On ne saurait mieux penser ni mieux dire. Et pourtant, je suis loin de nier les inégalités de quelques-unes des compositions de Barbier ; elles m’étonnent. Voici, par exemple, des vers qui résument ses qualités et ses bizarres défauts. Il s’agit d’Arnold de Winkelried :

Qui rompra cet amas de lances et de piques,
Celte forêt d’airain qui s’avance sur nous ?
Dans cet épais carré d’armures germaniques,

Qui fera pénétrer la vigueur de nos coups ?
 
Moi ! moi ! dit Winkelried, et le bon capitaine

Comme un fort moissonneur que l’on voit dans la plaine
Presser les épis mûrs contre son sein voûté,
De lances en arrêt le plus qu’il peut embrasse,
Tombe, et par le grand trou qu’il ouvre dans la masse,
Fait passer la victoire avec la liberté !

Le vers que j’ai souligné est impossible ; mais quel superbe mouvement dans les derniers ! Le sublime y est atteint.

Auguste Barbier a beaucoup écrit, plus qu’on ne croit, plus qu’on ne veut s’en souvenir. Il a fait des nouvelles à la Revue des Deux-Mondes, des notices, un Salon. Il a traduit le Jules César de Shakspeare, et écrit, pour Berlioz, un opéra, Benvennuto Cellini, qui est resté légendaire dans les annales de l’Académie royale de musique.
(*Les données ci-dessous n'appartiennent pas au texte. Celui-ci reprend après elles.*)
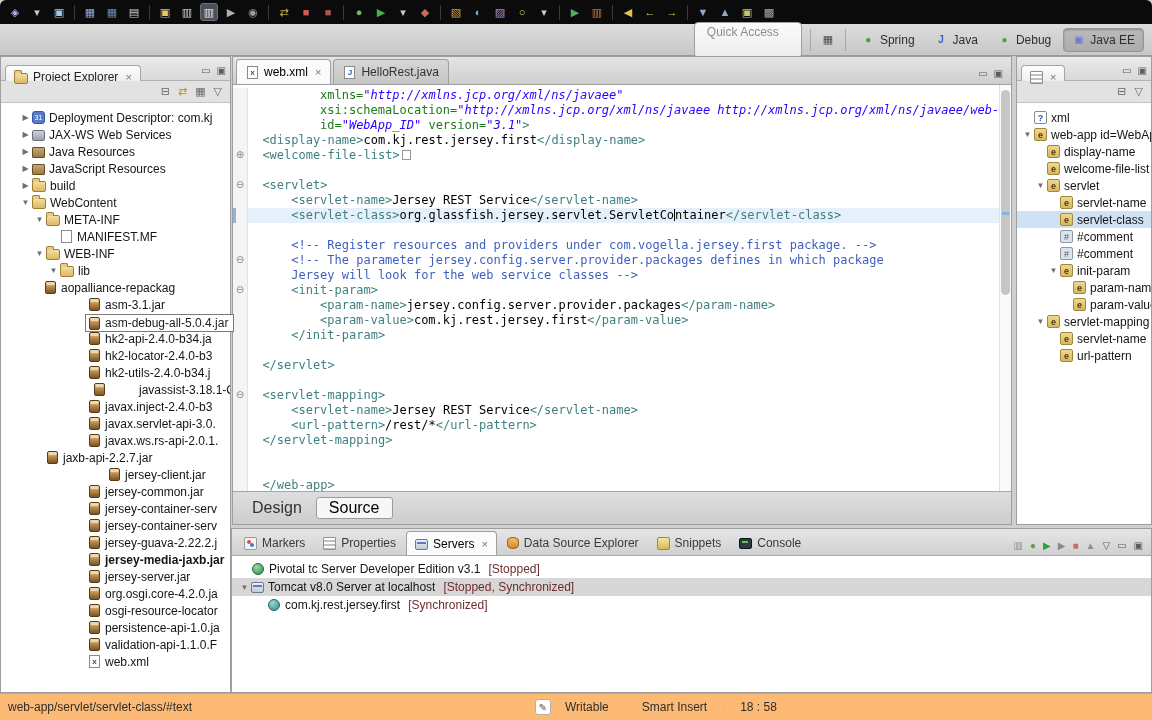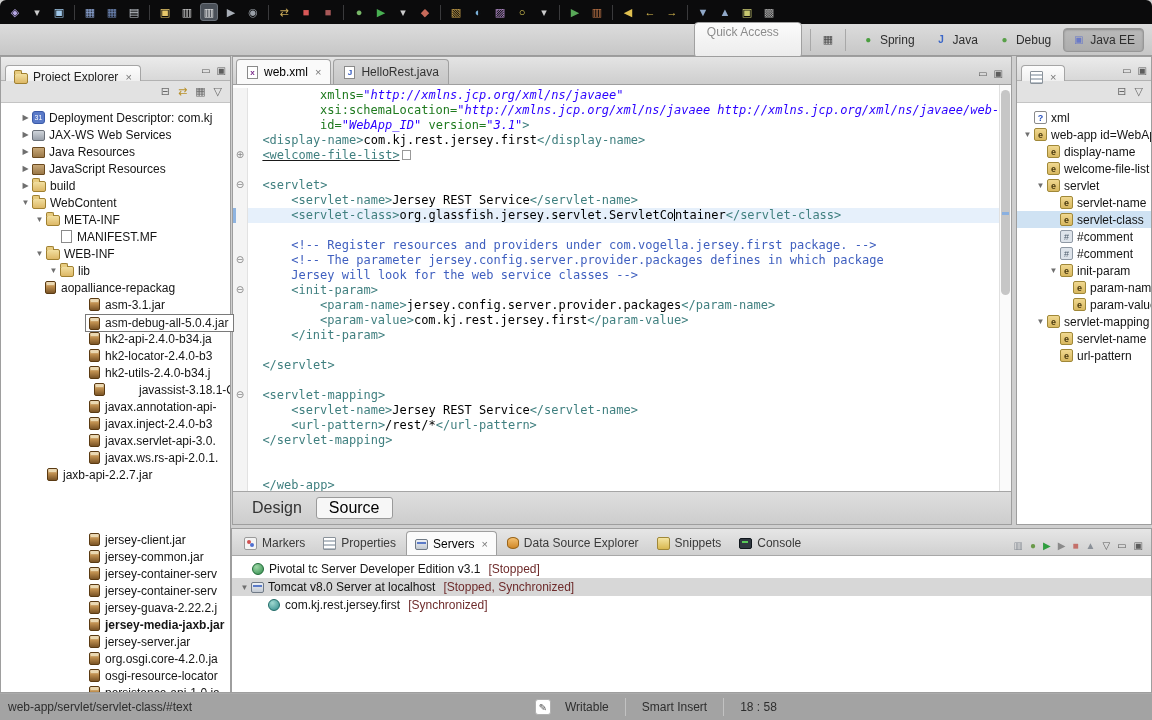"<welcome-file-list>" span.codeline { text-decoration: underline -> none }
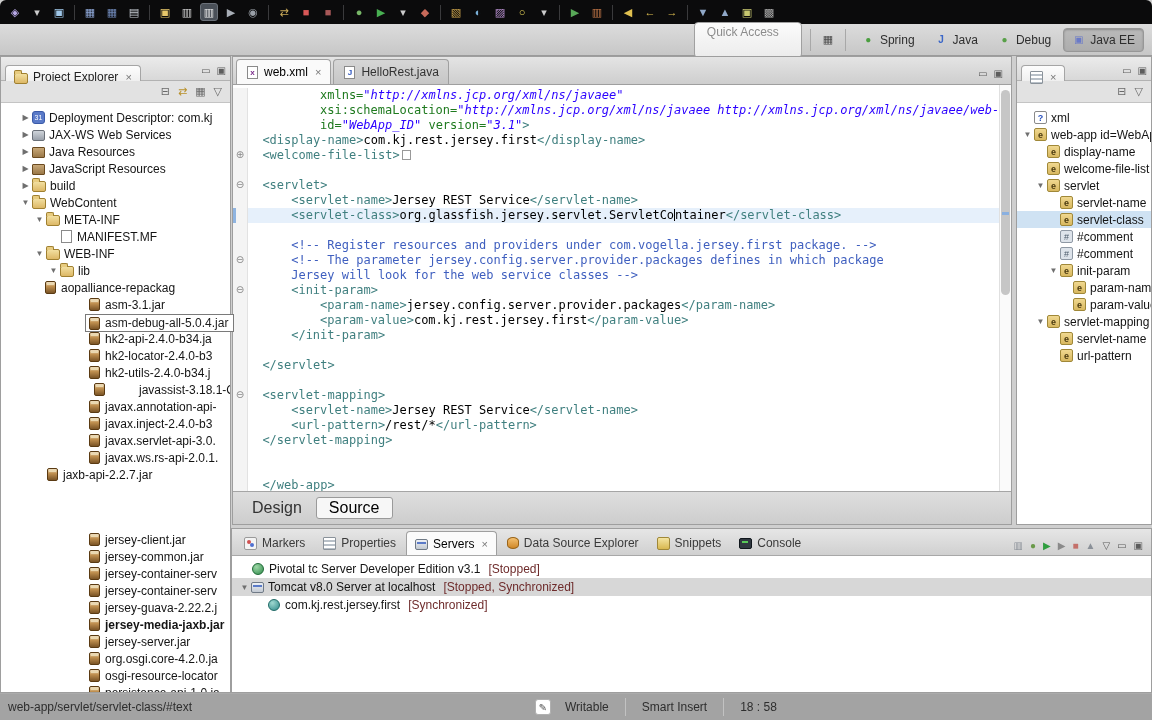"javax.annotation-api-" div.trow { html: <div> <span></span> <span></span> <span>javax.annotation-api-</span> </div> -> none }
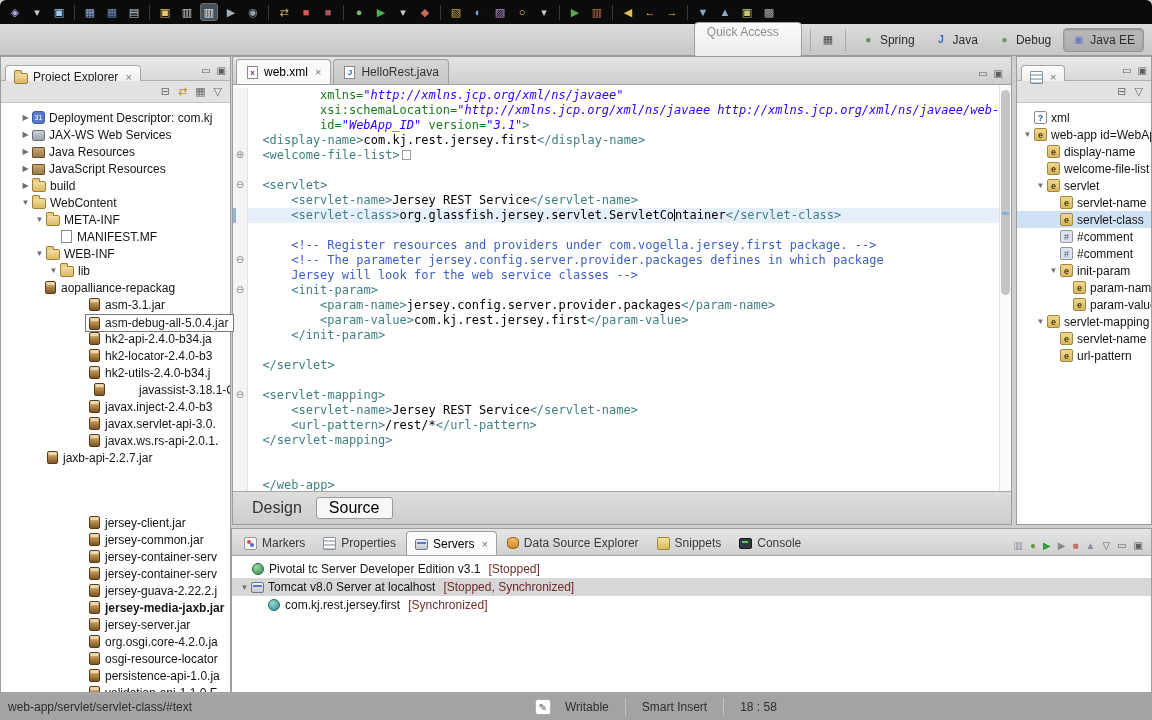"jersey-client.jar" div.trow { margin-top: 48px -> none; padding-left: 74px -> 94px }
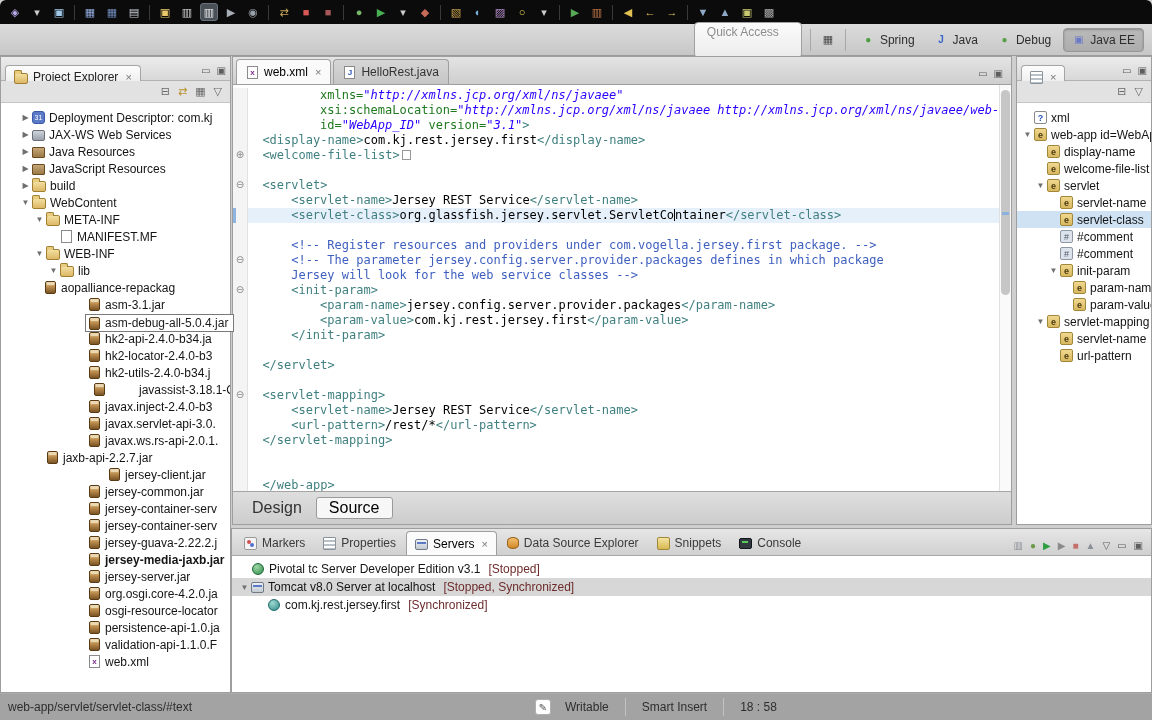"web-app/servlet/servlet-class/#text" .sbar { background: #a3a3a3 -> #fdba74 }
Longtemps Barbier a hésité avant de se présenter aux suffrages des Quarante. Son indépendance lui était chère. Enfin, un jour, vers 1869, il s’arma de résolution et commença ses visites par Sainte-Beuve, avec lequel il avait été très lié autrefois, — comme avec tous les hommes distingués de 1830.

L’entrevue ne manqua pas d’originalité, s’il faut écouter les indiscrétions.

— En croirai-je mes yeux ? s’écria le grand Lundiste.

— Croyez-les-en, mon cher ami.

— Vous, Barbier !

— Moi-même, Sainte-Beuve.

— Après quinze ans !

— Et peut-être davantage.

J’imagine alors que les deux romantiques s’examinèrent, comme pour se rendre compte des ravages exercés par le temps sur chacun d’eux.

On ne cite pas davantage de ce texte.